*** Block opens ***

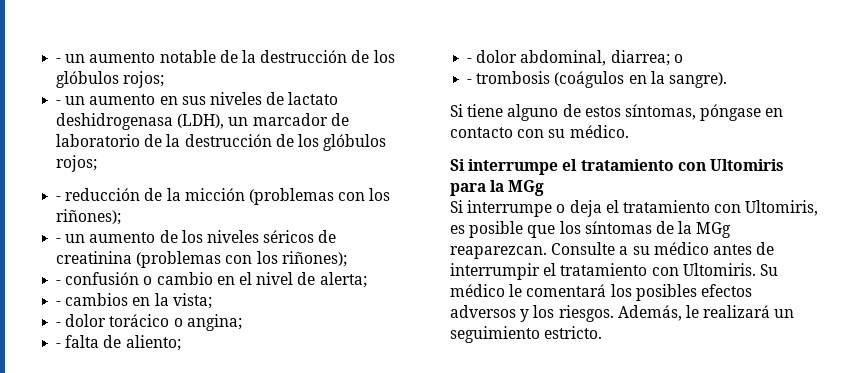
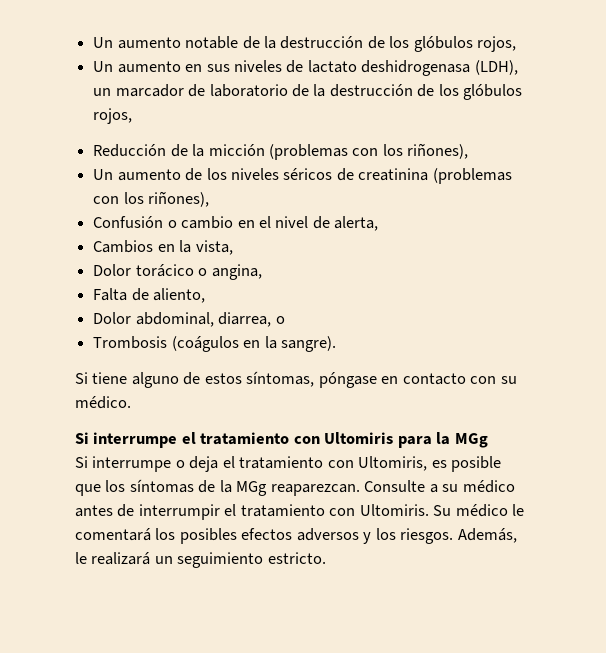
- - un aumento notable de la destrucción de los glóbulos rojos;
- - un aumento en sus niveles de lactato deshidrogenasa (LDH), un marcador de laboratorio de la destrucción de los glóbulos rojos;
- - reducción de la micción (problemas con los riñones);
- - un aumento de los niveles séricos de creatinina (problemas con los riñones);
- - confusión o cambio en el nivel de alerta;
- - cambios en la vista;
- - dolor torácico o angina;
- - falta de aliento;
- - dolor abdominal, diarrea; o
+ Un aumento notable de la destrucción de los glóbulos rojos,
+ Un aumento en sus niveles de lactato deshidrogenasa (LDH), un marcador de laboratorio de la destrucción de los glóbulos rojos,
+ Reducción de la micción (problemas con los riñones),
+ Un aumento de los niveles séricos de creatinina (problemas con los riñones),
+ Confusión o cambio en el nivel de alerta,
+ Cambios en la vista,
+ Dolor torácico o angina,
+ Falta de aliento,
+ Dolor abdominal, diarrea, o
- - trombosis (coágulos en la sangre).
+ Trombosis (coágulos en la sangre).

*** Block closes ***

### TASK DESCRIPTION
Reproduce each entry precisely. Leave the pictures out.

### TASK OUTPUT
- - un aumento notable de la destrucción de los glóbulos rojos;
- - un aumento en sus niveles de lactato deshidrogenasa (LDH), un marcador de laboratorio de la destrucción de los glóbulos rojos;
- - reducción de la micción (problemas con los riñones);
- - un aumento de los niveles séricos de creatinina (problemas con los riñones);
- - confusión o cambio en el nivel de alerta;
- - cambios en la vista;
- - dolor torácico o angina;
- - falta de aliento;
- - dolor abdominal, diarrea; o
+ Un aumento notable de la destrucción de los glóbulos rojos,
+ Un aumento en sus niveles de lactato deshidrogenasa (LDH), un marcador de laboratorio de la destrucción de los glóbulos rojos,
+ Reducción de la micción (problemas con los riñones),
+ Un aumento de los niveles séricos de creatinina (problemas con los riñones),
+ Confusión o cambio en el nivel de alerta,
+ Cambios en la vista,
+ Dolor torácico o angina,
+ Falta de aliento,
+ Dolor abdominal, diarrea, o
- - trombosis (coágulos en la sangre).
+ Trombosis (coágulos en la sangre).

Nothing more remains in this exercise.